▶ **Data supplied**
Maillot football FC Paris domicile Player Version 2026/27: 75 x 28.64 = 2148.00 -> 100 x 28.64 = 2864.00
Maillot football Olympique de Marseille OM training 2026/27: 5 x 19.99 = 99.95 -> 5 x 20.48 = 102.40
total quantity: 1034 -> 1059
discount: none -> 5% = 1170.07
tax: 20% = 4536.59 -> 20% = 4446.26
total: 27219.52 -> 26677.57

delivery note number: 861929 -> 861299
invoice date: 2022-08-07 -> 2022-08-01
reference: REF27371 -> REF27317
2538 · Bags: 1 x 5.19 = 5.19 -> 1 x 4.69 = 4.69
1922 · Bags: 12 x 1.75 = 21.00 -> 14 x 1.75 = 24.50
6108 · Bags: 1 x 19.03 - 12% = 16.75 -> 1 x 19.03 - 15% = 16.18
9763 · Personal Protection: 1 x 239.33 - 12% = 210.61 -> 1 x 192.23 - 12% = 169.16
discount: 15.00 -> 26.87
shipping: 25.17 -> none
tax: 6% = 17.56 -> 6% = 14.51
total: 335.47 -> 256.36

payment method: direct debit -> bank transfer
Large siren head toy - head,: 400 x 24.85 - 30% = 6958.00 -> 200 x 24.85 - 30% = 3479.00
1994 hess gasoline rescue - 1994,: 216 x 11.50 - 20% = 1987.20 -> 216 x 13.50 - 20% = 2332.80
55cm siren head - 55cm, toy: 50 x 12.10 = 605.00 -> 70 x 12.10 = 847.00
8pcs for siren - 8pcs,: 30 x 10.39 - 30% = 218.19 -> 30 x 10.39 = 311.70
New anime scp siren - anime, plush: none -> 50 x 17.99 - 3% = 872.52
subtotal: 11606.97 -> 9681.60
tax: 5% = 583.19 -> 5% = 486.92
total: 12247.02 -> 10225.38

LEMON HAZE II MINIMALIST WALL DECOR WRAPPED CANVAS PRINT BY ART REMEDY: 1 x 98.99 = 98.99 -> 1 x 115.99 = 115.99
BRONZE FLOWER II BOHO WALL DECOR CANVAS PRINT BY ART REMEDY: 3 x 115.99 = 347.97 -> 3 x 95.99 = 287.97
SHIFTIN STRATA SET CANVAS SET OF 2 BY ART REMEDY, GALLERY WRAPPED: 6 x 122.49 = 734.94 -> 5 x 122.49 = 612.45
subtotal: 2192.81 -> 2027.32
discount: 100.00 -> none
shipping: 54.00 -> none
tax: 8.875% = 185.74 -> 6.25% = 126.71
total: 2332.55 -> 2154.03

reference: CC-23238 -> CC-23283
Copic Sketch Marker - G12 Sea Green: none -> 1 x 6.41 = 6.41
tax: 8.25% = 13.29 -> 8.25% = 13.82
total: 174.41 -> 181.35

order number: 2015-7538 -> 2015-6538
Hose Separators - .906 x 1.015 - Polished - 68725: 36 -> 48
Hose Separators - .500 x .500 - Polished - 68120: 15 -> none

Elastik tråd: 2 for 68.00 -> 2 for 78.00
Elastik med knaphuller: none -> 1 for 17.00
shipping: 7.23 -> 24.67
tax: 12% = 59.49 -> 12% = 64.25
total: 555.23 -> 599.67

▶ **About this exercise**
Starting with the line that contains "order number: 2015-7538 -> 2015-6538", restate every line through the end of the records above, exactly and with no other lines.

▶ **Task response**
order number: 2015-7538 -> 2015-6538
Hose Separators - .906 x 1.015 - Polished - 68725: 36 -> 48
Hose Separators - .500 x .500 - Polished - 68120: 15 -> none

Elastik tråd: 2 for 68.00 -> 2 for 78.00
Elastik med knaphuller: none -> 1 for 17.00
shipping: 7.23 -> 24.67
tax: 12% = 59.49 -> 12% = 64.25
total: 555.23 -> 599.67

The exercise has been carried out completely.